Amerika in den zwanziger, dreißiger Jahren, das war sein Kindheits-, sein Jugendland: die große Depression, Streiks, Armut, Aufstand, Terror. Ritt war Boxer, bevor er durch Elia Kazan zum Theater kam. Mit achtundzwanzig fing er beim Fernsehen an, drei Jahre später stand er auf McCarthys „schwarzer Liste“: Arbeitsverbot. In seinem ersten Film, „Edge of the City“ (1956) entdeckte er den jungen John Cassavetes. Dann kamen „Hud“ („Der Wildeste unter tausend“, 1963), „Der Spion, der aus der Kälte kam“ (1965), „Man nannte in Hombre“ (1966), „Der Strohmann“ (1976), „Norma Rae“ (1979), zuletzt „Nuts“ (1984) und „Stanley und Iris“ (1989).

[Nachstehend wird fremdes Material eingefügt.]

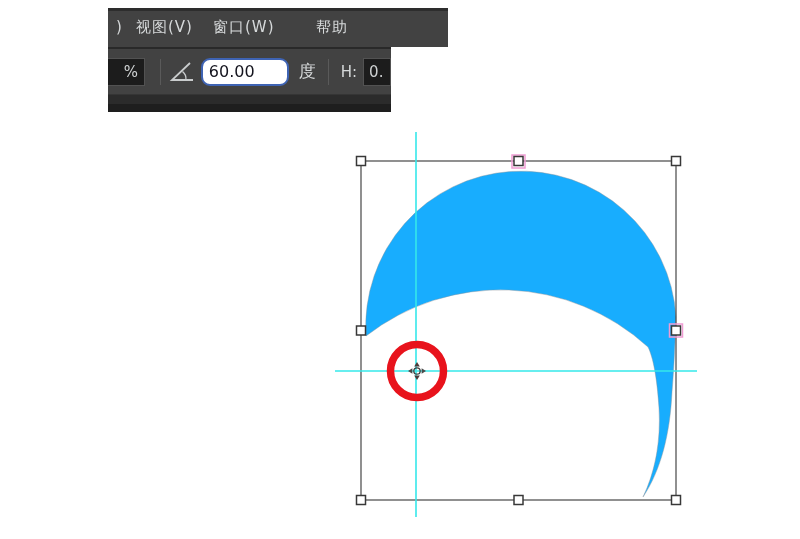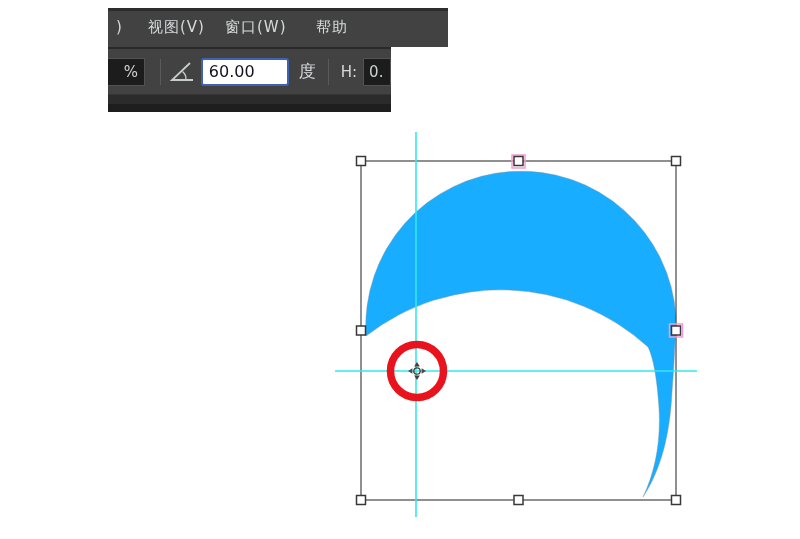"视图(V)" span.mi { left: 40px -> 28px }
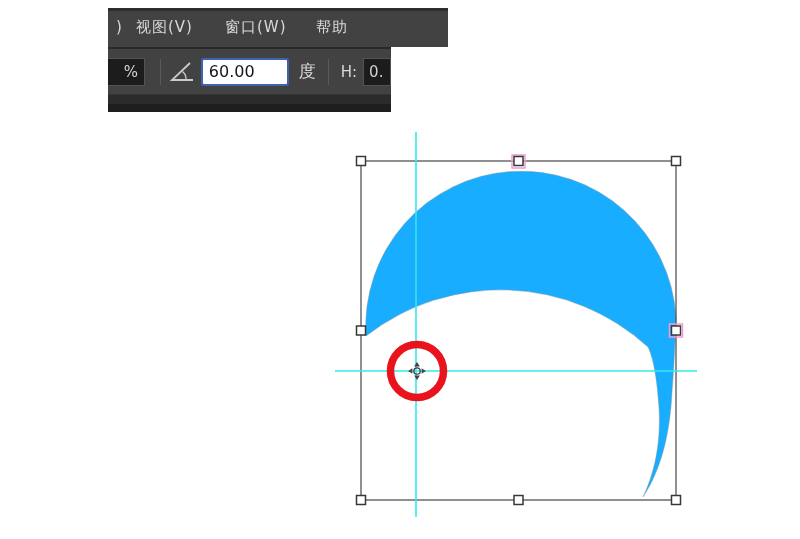"窗口(W)" span.mi { left: 117px -> 105px }
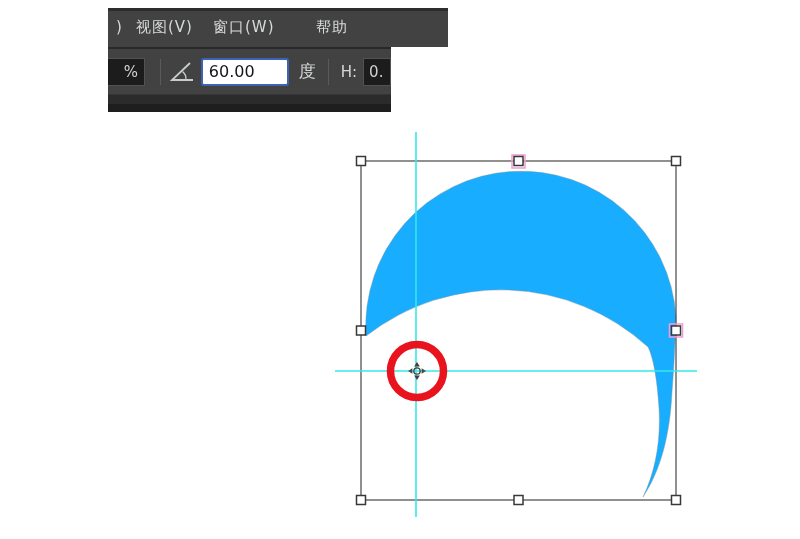"60.00" .angle-input { border-radius: 3px -> 9px }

Ritts Helden sind einsam und zäh, sie kämpfen für Gerechtigkeit, Gemeinschaft, eine Heimat. Wie Paul Newman in „Hombre“. Als er stirbt, hat er, der Indianer, ein paar Weiße gerettet. Mehr nicht. Das war Ritts Geste: das Durchhalten bis zuletzt. Gesten sind unsterblich, schreibt Milan Kundera in seinem neuen Buch. Am letzten Samstag ist Martin Ritt in Santa Monica gestorben, siebzig Jahre alt. A. K.